**DATA:**
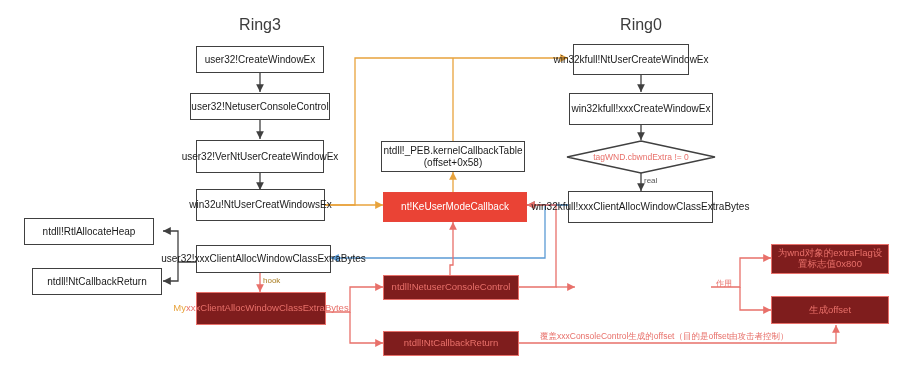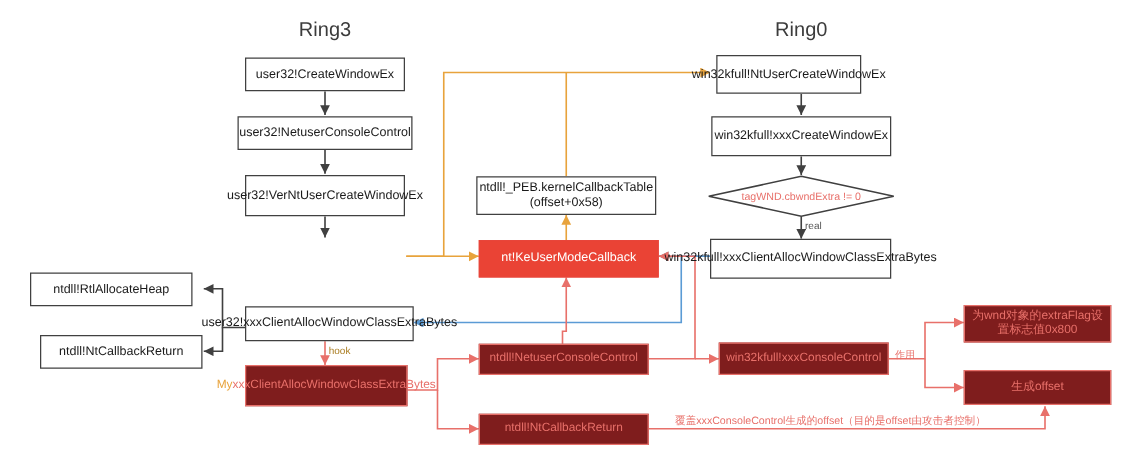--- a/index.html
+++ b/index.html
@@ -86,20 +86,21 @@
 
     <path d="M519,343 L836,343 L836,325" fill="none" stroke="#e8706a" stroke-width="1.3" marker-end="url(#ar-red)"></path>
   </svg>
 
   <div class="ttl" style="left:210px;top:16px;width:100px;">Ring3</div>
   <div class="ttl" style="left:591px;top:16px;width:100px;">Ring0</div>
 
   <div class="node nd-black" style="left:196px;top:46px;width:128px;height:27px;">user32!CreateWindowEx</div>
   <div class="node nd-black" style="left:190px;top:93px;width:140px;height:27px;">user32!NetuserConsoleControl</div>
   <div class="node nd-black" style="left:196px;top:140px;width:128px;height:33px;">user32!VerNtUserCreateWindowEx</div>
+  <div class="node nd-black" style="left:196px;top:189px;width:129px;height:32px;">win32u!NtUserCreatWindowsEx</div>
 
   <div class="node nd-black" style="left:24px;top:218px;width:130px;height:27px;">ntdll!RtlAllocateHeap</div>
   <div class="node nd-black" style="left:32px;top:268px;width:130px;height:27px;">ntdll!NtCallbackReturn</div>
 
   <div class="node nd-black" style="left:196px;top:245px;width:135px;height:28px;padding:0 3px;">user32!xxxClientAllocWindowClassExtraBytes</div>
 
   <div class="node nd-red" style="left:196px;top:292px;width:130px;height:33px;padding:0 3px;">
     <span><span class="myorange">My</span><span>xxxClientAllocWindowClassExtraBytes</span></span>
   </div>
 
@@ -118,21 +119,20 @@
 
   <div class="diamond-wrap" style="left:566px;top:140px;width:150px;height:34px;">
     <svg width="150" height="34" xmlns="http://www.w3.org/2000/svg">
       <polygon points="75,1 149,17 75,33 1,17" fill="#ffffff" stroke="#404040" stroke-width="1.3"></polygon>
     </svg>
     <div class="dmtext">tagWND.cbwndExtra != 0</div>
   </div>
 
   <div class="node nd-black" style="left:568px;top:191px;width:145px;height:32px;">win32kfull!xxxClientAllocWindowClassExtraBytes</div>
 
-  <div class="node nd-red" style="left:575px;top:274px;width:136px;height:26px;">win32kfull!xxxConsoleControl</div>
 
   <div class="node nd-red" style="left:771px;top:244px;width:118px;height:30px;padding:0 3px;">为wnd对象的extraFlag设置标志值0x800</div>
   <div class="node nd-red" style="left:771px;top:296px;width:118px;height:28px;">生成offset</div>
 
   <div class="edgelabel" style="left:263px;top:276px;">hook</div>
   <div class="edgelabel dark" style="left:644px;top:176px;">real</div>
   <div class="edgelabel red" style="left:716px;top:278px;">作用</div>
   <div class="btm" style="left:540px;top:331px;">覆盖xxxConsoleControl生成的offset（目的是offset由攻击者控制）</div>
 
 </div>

**WHAT YOU HAVE TO DO:** Each line above that has the word "fill" should be copied.

**ANSWER SECTION:**
     <path d="M519,343 L836,343 L836,325" fill="none" stroke="#e8706a" stroke-width="1.3" marker-end="url(#ar-red)"></path>
       <polygon points="75,1 149,17 75,33 1,17" fill="#ffffff" stroke="#404040" stroke-width="1.3"></polygon>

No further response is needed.